The following table summarizes the effects of the various specifications, and the parts of the spefications used.

Type macro name HTML start HTML end input output
comm \abc XYZ not-used \abc XZY
b/e \begin{abc} XYZ ijk \begin{abc}...\end{abc} XZY ... ijk
{} \abc XYZ ijk \abc{...} XYZ... ijk
{2} \abc X#2Y#1Z not-used \abc{===}{+++} X+++Y===Z

As a final example, here's how generate links in HTML. I define a latex macro \rqhttp and a corresponding ltoh specficiation. Because the tilde is accessible only in math mode, I have had to define a latex macro (\rqtilde) for it, too.

(latex macro) 
\def\rqtilde{\ensuremath{\tilde{\;}}\xspace}
\def\rqhttp#1#2{#1 (\texttt{#2})}	
(ltoh spec) 
:comm	:\rqtilde:~::
:2	:\rqhttp#1#2:<a href="#2"> #1 </a>::

In LaTeX2e, I use the \rqhttp macro as follows.

See the \rqhttp{\ltoh webpage}{http://www.best.com/\rqtilde{}quong/ltoh}.

The resulting dvi output from latex and the HTML from ltoh look like

  (Latex) See the ltoh web page (http://www.best.com/~quong/ltoh).

(HTML) See the <A HREF="http://www.best.com/~quong/ltoh"> ltoh web page </A>


Finally, good example of using ltoh specifiers is the default ltoh spec file ltoh.specs that comes with this release.

[Aside: Technically, the simple-macro specifier is not needed, as its functionality can be duplicated with an arg-macro. Namely,

:{}    :\macro:HTML-begin:HTML-end::  

can be duplicated via

:{1}    :\macro:HTML-begin#1HTML-end:::.

Nonetheless, use of a simple-macro { } specifiction is preferred, because its processing is much simpler. With a simple-macro, ltoh does not have to extract and pass the parameter, and hence it is less likely to break than an arg-macro.]

Assignment

An assignment specification has two nearly identical forms. The double quotes are optional and can be used to imbed leading spaces into the string-value. The whitespace surrounding string-value is removed.

  variable-name := string-value
  variable-name := "string-value"
  

title := The readme for ltoh

Here are the currently used built-in variables.

variable Default Description
title none Title of the resulting HTML file, via the <TITLE> tag. You must define this variable. Set title in the latex file itself. (It drives me nuts when web pages don't have titles)
url none URL of the home page of the author.
author none Author of the document.
email none Email address to which comments should be sent
htmlfile_spec $BASE.html Name of HTML file generated. The ltoh variable $BASE is the latex file name stripped of the directory and suffix components.
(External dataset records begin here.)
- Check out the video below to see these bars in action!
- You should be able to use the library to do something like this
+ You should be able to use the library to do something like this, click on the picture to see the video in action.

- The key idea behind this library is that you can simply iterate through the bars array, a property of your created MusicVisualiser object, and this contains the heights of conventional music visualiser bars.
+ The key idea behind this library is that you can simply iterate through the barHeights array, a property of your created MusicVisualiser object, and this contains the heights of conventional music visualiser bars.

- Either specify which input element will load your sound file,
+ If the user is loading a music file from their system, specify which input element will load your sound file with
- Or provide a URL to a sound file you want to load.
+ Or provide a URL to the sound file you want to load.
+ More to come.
The url, author, and email variables are used to generate an address block at the bottom of the HTML page. (See the bottom of this document if you are reading it on the web).


Tables

ltoh handles the LaTeX2e tabular and tabularx environments. Column alignments are read and passed onto the corresponding HTML. The known column alignments must be one of `` l c r p X''. If you define your own column alignment, it will not be understood.

ltoh handles the LaTeX2e multicolumn macro reasonably well. The column alignment is read and passed onto the corresponding HTML.
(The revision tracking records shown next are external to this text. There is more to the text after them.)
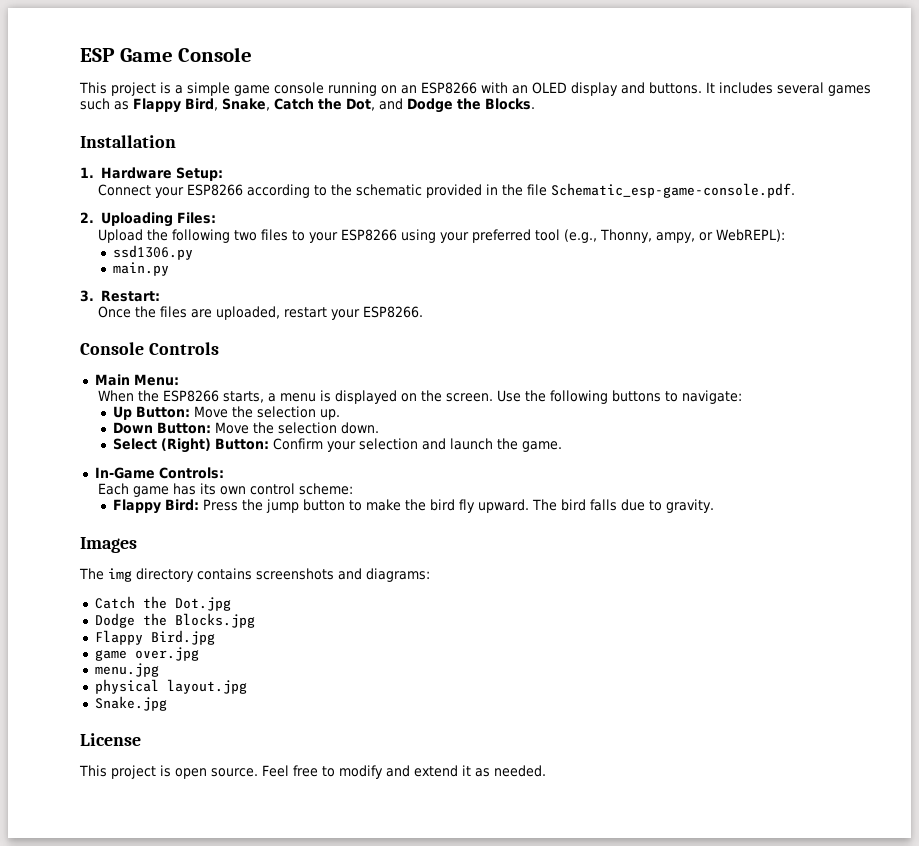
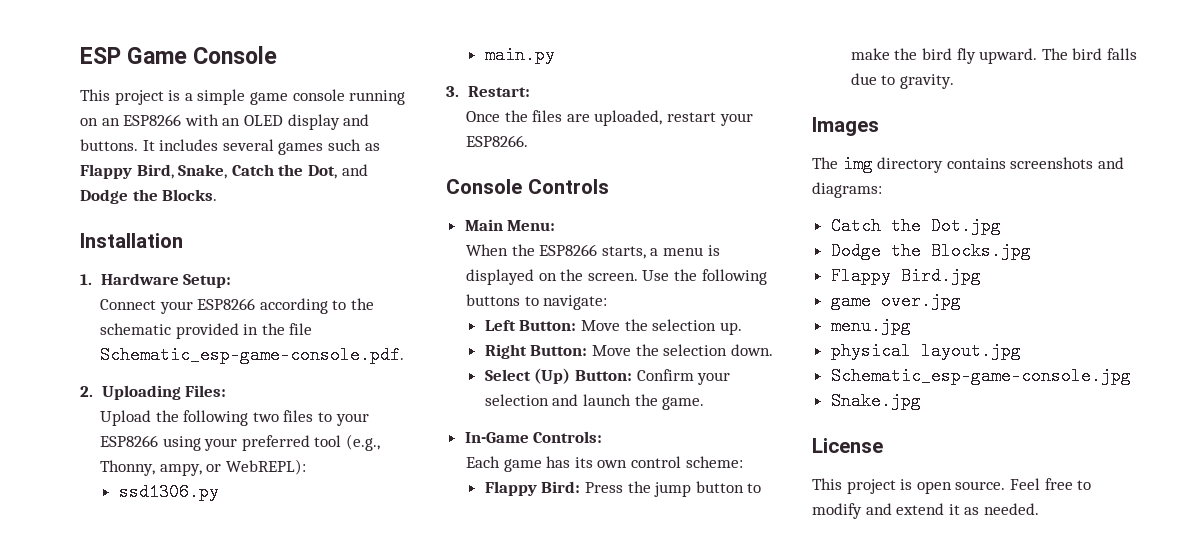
- Up Button: Move the selection up.
+ Left Button: Move the selection up.
- Down Button: Move the selection down.
+ Right Button: Move the selection down.
- Select (Right) Button: Confirm your selection and launch the game.
+ Select (Up) Button: Confirm your selection and launch the game.
+ Schematic_esp-game-console.jpg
I plan to support the \multirow macro soon.

ltoh ignores extraneous LaTeX2e specs in the column alignment specifications, such as \@, but there is a small chance a complicated multiple column alignment spec will break this code.

The generated HTML table has a border if one or more dividing lines in the LaTeX2e table column alignment (namely if a $|$ specifier appears in the latex, the HTML table has a border). Nested tables are not supported, and I currently do not plan to support them, as this feature seems hard.
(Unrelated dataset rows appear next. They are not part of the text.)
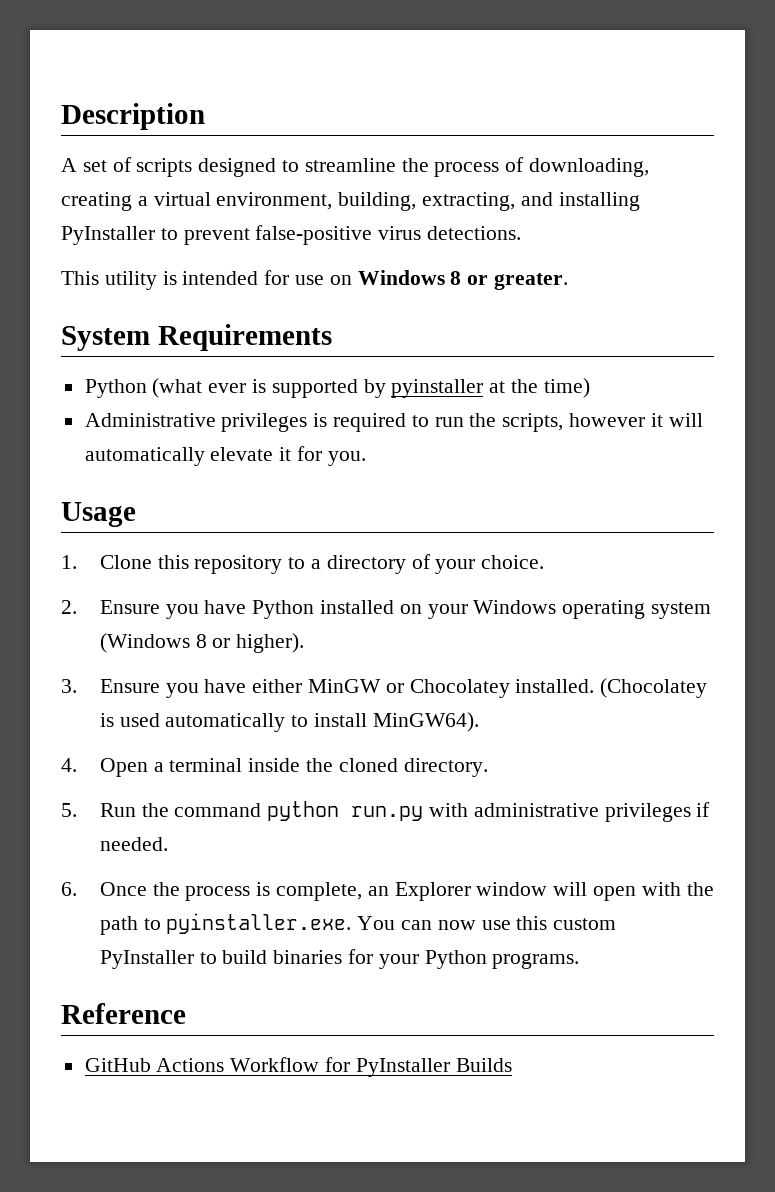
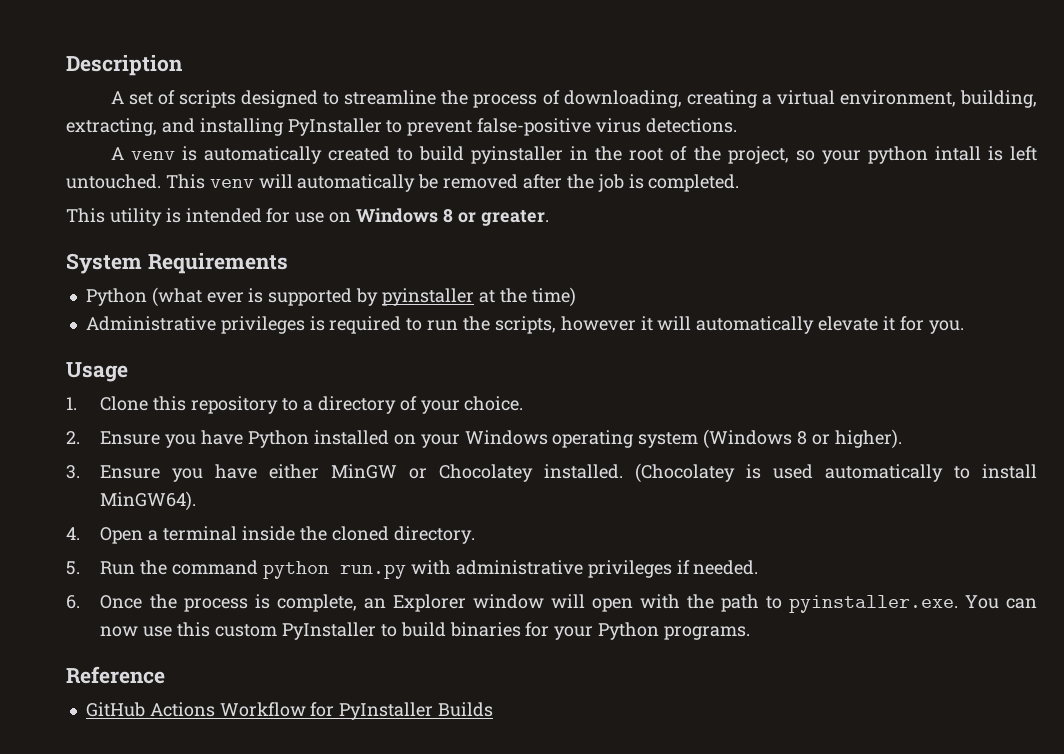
+ A venv is automatically created to build pyinstaller in the root of the project, so your python intall is left untouched. This venv will automatically be removed after the job is completed.

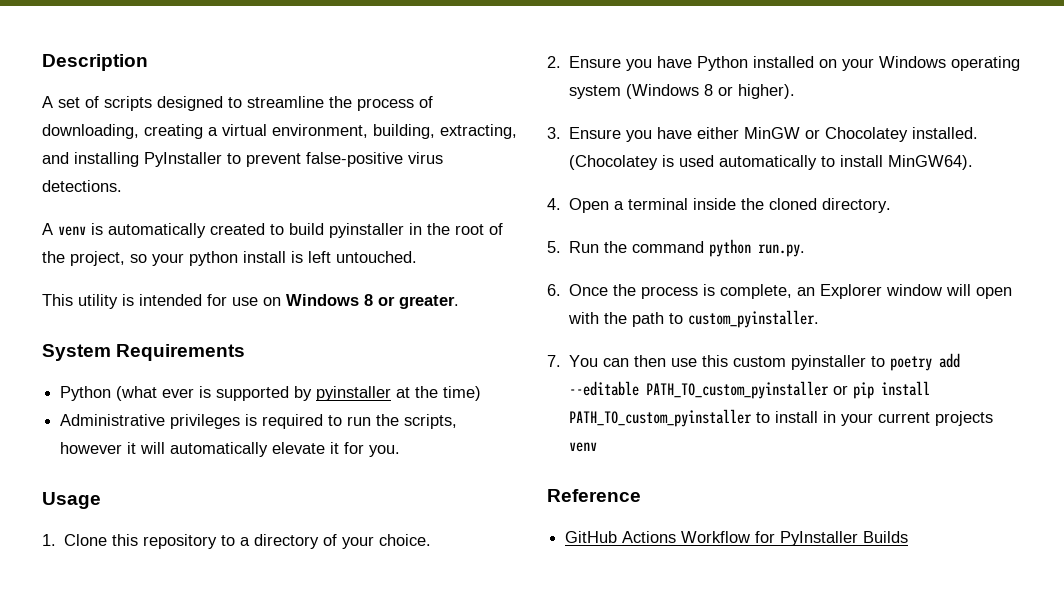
- A venv is automatically created to build pyinstaller in the root of the project, so your python intall is left untouched. This venv will automatically be removed after the job is completed.
+ A venv is automatically created to build pyinstaller in the root of the project, so your python install is left untouched.
- 5. Run the command python run.py with administrative privileges if needed.
+ 5. Run the command python run.py.
- 6. Once the process is complete, an Explorer window will open with the path to pyinstaller.exe. You can now use this custom PyInstaller to build binaries for your Python programs.
+ 6. Once the process is complete, an Explorer window will open with the path to custom_pyinstaller.
+ 7. You can then use this custom pyinstaller to poetry add --editable PATH_TO_custom_pyinstaller or pip install PATH_TO_custom_pyinstaller to install in your current projects venv

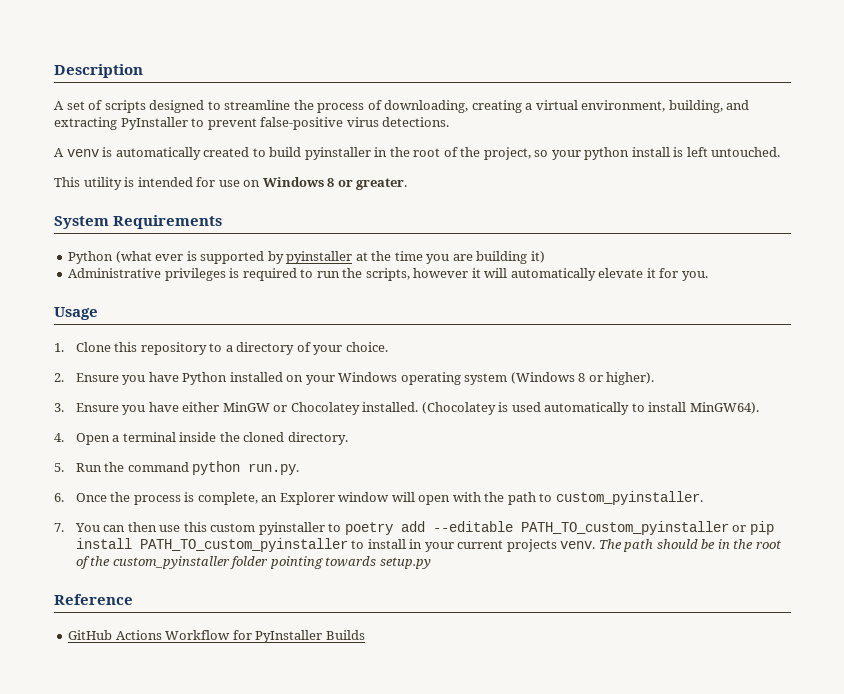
- A set of scripts designed to streamline the process of downloading, creating a virtual environment, building, extracting, and installing PyInstaller to prevent false-positive virus detections.
+ A set of scripts designed to streamline the process of downloading, creating a virtual environment, building, and extracting PyInstaller to prevent false-positive virus detections.
- Python (what ever is supported by pyinstaller at the time)
+ Python (what ever is supported by pyinstaller at the time you are building it)
- 7. You can then use this custom pyinstaller to poetry add --editable PATH_TO_custom_pyinstaller or pip install PATH_TO_custom_pyinstaller to install in your current projects venv
+ 7. You can then use this custom pyinstaller to poetry add --editable PATH_TO_custom_pyinstaller or pip install PATH_TO_custom_pyinstaller to install in your current projects venv. The path should be in the root of the custom_pyinstaller folder pointing towards setup.py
Where are specifications found?

As of version 97e, ltoh reads specifications from $(i)$ various specification-files and $(ii)$ from the LaTeX2e file itself as it is being processed, as follows.

  1. Reads the specification file ltoh.specs from the install-dir, which is the directory where you have placed both ltoh.pl and ltoh.specs. The install-dir can be anywhere.

    (In version 97e, you should do one of the following when running ltoh.

    1. Run ltoh via:

      prompt> perl install-dir/ltoh.pl file.tex.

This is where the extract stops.